Como devemos reagir a esta verdade? Bom, temos duas possibilidades: ou a abordamos de forma fatalista e niilista, entendendo que o futuro não existe, para quê viver ou, por outro lado, podemos agarrar o momento e vivê-lo com consciência plena da sua impermanência e perceber porque se desvanece, quando isso sucede.
Consciência da impermanência e apreço pelo nosso potencial humano dá-nos uma noção de emergência de que devemos usar cada precioso momento.
Dalai Lama
Todos os momentos são únicos e preciosos. Nada dura, nada se repete, tudo e fluido. Deixemo-nos fluir com o universo.
Prazer e dor são faces da mesma moeda. Não existem um sem o outro. Abraçar um e repudiar outro é dualismo. Ao abraçar ambos, perceberemos, finalmente, que nem um nem outro existem na realidade. São, como tudo o resto, manifestações temporárias e interdependentes.

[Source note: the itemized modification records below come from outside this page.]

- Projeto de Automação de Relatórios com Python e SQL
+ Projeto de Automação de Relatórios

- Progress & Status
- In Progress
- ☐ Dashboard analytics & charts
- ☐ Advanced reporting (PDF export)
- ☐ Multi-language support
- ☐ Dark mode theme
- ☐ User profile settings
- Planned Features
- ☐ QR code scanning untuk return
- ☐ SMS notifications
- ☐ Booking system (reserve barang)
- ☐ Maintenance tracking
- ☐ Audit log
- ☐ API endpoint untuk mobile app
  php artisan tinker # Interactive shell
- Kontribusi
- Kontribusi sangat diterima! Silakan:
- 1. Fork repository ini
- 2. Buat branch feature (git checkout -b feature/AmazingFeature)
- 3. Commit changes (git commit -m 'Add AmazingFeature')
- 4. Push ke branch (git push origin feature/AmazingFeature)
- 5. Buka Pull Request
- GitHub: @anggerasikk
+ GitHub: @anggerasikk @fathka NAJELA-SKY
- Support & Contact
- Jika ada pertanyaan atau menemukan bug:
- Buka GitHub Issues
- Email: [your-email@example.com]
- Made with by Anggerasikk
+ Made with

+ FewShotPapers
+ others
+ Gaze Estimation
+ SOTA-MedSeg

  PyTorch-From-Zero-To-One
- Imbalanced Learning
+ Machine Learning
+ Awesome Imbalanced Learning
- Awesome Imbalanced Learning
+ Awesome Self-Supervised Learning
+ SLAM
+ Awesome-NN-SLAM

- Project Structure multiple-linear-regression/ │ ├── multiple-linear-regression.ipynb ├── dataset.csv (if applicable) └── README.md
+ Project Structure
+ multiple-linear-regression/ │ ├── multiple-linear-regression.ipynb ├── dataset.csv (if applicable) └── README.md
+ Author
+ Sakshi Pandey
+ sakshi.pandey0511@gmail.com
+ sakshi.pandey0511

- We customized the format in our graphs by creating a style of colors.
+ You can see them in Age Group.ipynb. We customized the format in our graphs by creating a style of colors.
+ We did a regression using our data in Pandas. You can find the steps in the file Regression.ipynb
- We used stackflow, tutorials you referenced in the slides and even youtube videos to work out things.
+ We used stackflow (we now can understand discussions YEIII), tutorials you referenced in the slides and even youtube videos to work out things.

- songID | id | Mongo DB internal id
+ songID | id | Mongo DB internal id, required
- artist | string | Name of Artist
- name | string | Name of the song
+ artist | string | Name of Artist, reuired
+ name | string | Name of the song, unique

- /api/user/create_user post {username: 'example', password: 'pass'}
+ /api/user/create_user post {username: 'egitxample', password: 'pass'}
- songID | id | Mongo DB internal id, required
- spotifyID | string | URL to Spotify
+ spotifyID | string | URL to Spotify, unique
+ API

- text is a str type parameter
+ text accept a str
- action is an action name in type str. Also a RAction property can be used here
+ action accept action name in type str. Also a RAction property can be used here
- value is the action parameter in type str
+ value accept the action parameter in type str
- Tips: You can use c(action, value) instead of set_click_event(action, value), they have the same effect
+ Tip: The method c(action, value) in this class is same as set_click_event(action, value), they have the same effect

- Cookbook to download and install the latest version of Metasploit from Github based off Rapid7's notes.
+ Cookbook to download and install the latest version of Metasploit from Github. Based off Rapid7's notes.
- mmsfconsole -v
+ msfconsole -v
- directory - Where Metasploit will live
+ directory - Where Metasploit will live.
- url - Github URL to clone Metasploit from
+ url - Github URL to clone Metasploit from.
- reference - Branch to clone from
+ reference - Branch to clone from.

O desapego conduz ao abandono dos oito dharmas mundanos:
O prazer e a dor,
O sucesso e o insucesso;
A riqueza e a pobreza
A fama e a infâmia.
Abordaremos este tema no próximo artigo.
Ngawang Ananda
Por estes méritos possa eu atingir a omnisciência
E vencer os três venenos
Possam todos os seres presos pelas ondas do nascimento, velhice, doença e morte
Ser libertados do oceano da existência.